# [Task to complete]
Of the entries below, return only those lines from the line with "[722,482,766,498] 2GB ->" to the line with "[181,861,372,885] on our", exactly, both included.

# [Records to process]

▽

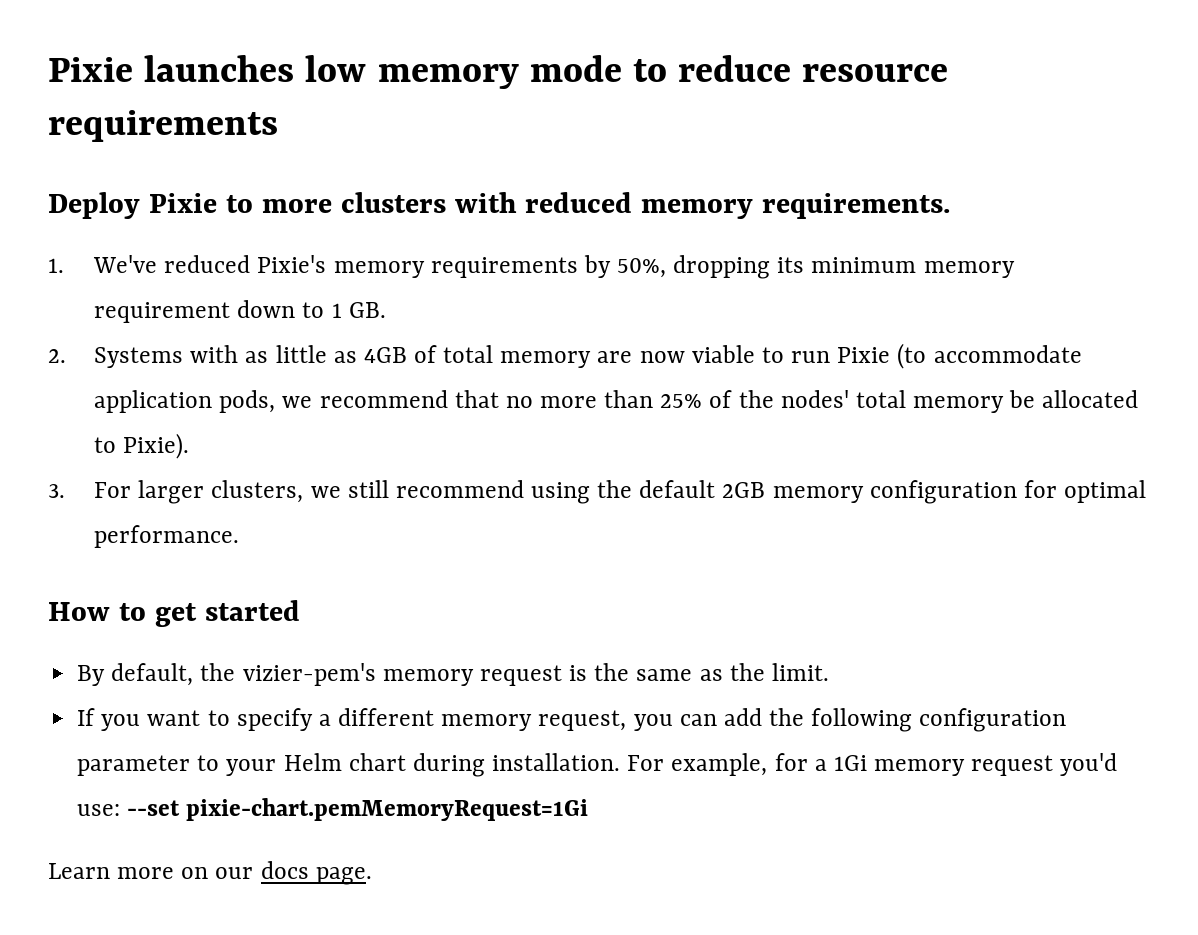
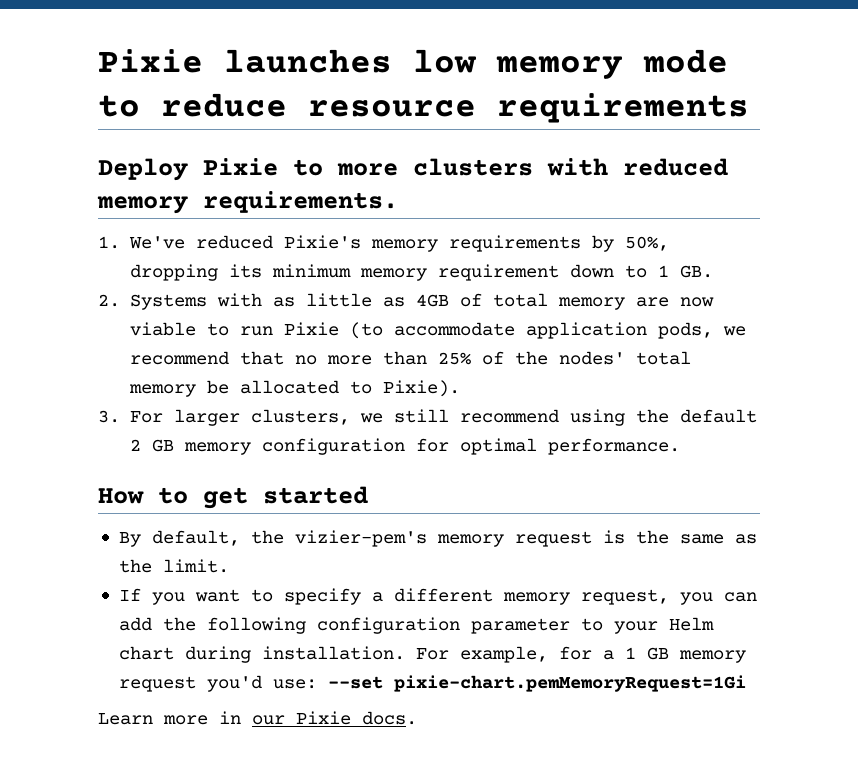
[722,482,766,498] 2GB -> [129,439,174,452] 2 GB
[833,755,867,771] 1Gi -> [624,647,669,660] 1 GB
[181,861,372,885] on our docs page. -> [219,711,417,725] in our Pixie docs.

△
▽

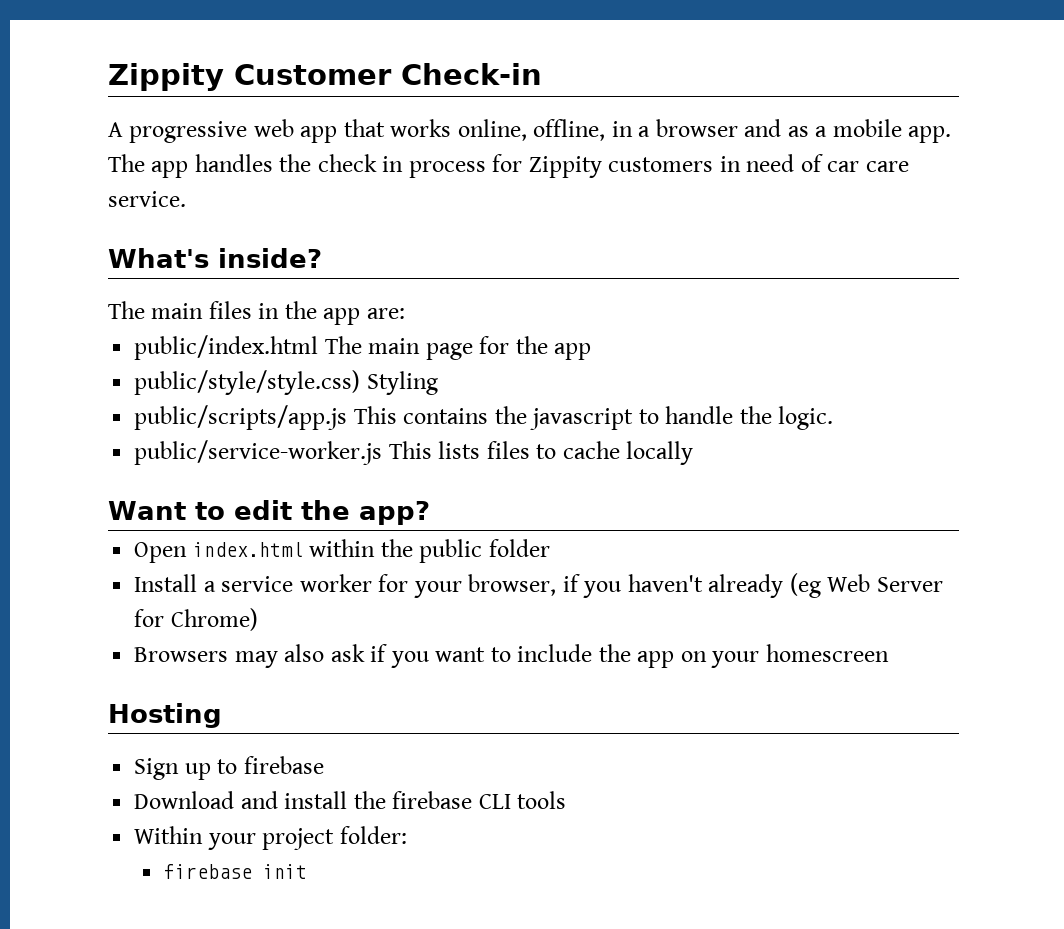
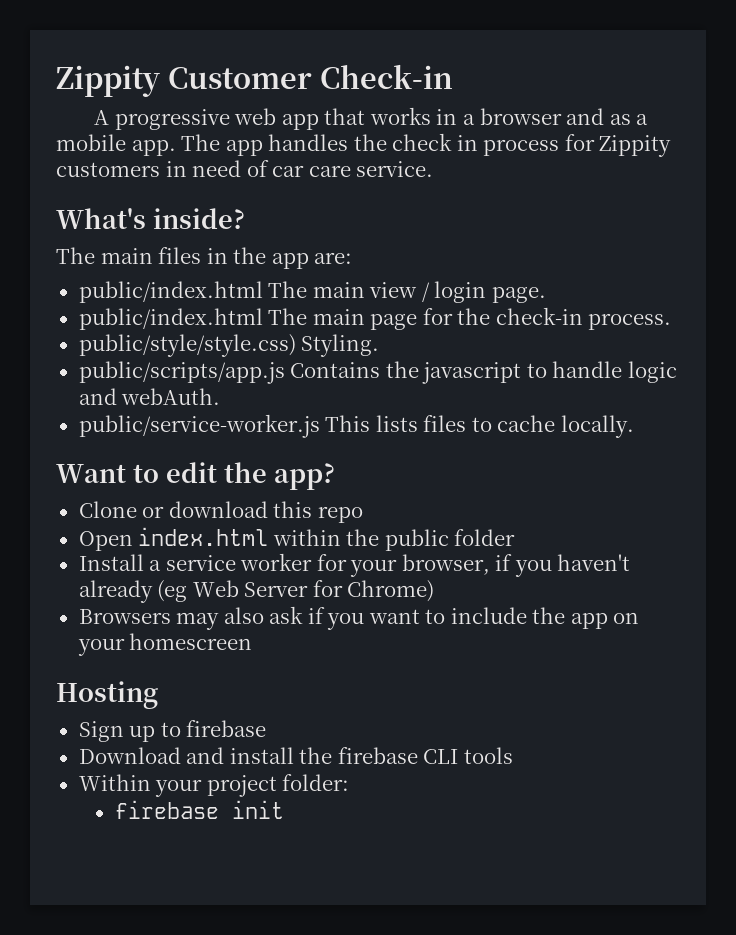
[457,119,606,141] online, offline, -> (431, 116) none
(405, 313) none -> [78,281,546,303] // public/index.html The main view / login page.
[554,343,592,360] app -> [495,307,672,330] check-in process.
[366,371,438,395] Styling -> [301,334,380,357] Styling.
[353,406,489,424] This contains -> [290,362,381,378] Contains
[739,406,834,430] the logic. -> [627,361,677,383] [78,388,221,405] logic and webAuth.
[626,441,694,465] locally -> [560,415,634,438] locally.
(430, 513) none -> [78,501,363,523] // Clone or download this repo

△

# [Your response]
[722,482,766,498] 2GB -> [129,439,174,452] 2 GB
[833,755,867,771] 1Gi -> [624,647,669,660] 1 GB
[181,861,372,885] on our docs page. -> [219,711,417,725] in our Pixie docs.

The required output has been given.